• WHAT IS REQUIRED
Your answer should hold each line of the material that contains the word "text".
··· GIVEN RECORDS ···
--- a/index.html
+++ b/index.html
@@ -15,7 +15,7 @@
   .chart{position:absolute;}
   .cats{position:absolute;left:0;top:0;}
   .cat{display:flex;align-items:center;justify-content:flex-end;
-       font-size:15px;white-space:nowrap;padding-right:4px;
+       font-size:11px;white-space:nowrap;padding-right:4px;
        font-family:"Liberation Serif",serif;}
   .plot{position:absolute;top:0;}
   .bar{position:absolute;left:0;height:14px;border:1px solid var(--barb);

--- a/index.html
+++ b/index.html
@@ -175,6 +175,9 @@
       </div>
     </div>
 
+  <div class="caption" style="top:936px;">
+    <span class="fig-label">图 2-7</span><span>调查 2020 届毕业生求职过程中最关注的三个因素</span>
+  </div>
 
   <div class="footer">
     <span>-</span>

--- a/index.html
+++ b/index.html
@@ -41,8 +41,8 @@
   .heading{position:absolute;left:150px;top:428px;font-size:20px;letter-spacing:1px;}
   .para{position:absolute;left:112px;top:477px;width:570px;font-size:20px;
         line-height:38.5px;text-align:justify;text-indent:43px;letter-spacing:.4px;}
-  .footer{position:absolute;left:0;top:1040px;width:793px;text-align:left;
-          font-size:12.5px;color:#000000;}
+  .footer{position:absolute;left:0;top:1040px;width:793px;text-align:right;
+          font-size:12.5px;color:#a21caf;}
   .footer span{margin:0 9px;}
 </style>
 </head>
···
··· GIVEN RECORDS ···
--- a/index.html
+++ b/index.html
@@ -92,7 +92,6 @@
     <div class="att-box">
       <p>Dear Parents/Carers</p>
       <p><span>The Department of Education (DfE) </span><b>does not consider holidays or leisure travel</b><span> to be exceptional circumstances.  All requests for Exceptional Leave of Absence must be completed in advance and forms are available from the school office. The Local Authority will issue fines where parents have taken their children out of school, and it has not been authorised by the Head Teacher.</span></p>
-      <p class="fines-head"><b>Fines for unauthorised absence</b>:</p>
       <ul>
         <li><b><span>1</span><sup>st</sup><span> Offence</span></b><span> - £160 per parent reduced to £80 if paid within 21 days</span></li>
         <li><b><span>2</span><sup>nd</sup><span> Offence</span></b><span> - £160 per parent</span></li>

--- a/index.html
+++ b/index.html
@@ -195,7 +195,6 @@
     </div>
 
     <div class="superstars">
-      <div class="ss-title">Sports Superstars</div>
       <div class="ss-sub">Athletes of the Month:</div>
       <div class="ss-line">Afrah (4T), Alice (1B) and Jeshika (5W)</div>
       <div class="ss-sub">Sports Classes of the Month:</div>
···
• EXERCISE OUTPUT
         line-height:38.5px;text-align:justify;text-indent:43px;letter-spacing:.4px;}
-  .footer{position:absolute;left:0;top:1040px;width:793px;text-align:left;
+  .footer{position:absolute;left:0;top:1040px;width:793px;text-align:right;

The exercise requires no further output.